Our dear Lord Jesus loves us. He cares for us so much that He invites us all to cast all our often nerve-wrecking cares, worries, and concerns to Him. One of the interesting things He did with the apostles after His death and resurrection was to feed them and to eat with them. It’s almost allegorical—that’s what He did for three years: feed the apostles, especially with spiritual food.

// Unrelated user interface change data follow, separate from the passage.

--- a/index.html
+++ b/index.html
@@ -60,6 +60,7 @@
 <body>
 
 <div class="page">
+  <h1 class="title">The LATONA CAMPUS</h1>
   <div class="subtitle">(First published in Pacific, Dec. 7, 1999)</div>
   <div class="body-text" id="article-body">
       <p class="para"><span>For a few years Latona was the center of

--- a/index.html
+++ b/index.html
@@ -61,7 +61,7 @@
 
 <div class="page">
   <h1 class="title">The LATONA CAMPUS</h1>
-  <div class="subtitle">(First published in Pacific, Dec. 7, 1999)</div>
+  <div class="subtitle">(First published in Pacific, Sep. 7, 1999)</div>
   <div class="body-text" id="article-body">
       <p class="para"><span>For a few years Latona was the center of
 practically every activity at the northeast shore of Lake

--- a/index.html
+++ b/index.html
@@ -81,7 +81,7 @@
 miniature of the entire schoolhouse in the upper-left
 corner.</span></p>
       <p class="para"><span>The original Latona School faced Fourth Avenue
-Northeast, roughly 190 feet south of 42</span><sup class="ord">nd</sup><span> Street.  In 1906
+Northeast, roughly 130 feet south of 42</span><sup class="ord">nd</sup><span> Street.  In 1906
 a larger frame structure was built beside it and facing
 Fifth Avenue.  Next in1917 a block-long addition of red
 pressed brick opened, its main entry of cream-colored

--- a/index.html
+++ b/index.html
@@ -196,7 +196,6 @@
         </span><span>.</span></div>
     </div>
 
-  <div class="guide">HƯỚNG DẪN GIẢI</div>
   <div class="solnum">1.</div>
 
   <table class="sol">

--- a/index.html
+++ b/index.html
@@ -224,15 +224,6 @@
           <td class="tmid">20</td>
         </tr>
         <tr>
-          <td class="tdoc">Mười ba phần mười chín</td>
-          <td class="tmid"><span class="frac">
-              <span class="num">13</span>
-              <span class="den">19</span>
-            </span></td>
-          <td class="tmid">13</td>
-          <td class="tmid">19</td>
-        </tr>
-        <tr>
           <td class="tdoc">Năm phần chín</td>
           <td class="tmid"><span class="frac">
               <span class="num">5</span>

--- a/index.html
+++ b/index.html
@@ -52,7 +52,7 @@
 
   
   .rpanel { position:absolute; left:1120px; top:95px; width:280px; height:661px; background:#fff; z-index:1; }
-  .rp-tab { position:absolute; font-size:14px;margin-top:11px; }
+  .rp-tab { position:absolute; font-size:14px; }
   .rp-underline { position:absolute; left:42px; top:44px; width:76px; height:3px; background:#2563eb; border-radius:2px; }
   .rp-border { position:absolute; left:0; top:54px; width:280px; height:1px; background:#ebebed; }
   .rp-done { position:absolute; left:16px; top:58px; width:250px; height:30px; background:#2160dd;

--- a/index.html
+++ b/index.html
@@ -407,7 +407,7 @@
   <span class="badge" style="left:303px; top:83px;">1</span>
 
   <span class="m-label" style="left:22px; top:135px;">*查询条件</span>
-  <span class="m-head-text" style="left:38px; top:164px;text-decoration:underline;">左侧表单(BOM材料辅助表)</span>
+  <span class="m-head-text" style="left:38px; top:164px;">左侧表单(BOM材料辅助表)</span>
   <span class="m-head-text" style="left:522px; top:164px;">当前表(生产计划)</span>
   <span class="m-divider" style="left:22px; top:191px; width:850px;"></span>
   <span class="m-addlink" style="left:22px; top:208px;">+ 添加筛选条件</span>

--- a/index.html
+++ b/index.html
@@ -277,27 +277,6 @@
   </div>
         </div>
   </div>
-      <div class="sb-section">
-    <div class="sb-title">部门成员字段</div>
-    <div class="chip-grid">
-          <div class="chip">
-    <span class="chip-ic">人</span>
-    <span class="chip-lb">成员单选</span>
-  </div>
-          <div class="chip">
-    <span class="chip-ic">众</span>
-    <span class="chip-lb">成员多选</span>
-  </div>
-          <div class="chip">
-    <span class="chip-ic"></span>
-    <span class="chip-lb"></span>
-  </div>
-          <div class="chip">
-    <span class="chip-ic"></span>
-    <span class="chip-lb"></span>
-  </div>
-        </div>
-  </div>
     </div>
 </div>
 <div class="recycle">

He didn’t give up; it didn’t matter how many times the apostles failed to understand His teachings, how many times they forgot, how many times they failed; He just kept on caring for them; He just kept on feeding them. This is the pattern; we don’t get tired of teaching our brothers and sisters in Chrsit—repeatedly, continuously. Like physical food: we eat; we get hungry; we get weak; we eat again—the cycle continues.
Just because we’ve taught a certain truth to others doesn’t mean we expect them to go by the power of that one teaching without failing or falling until they meet the Lord. No; we clearly understand that they will get weak; we understand that properly caring for them is an invaluable task we’ll keep doing—without irritation, annoyance, or disappointment. We understand this because we too need and receive the same precious gracious, patient, persevering care. So yes, it’s a wonderful pleasure taking good care of others—again, and again.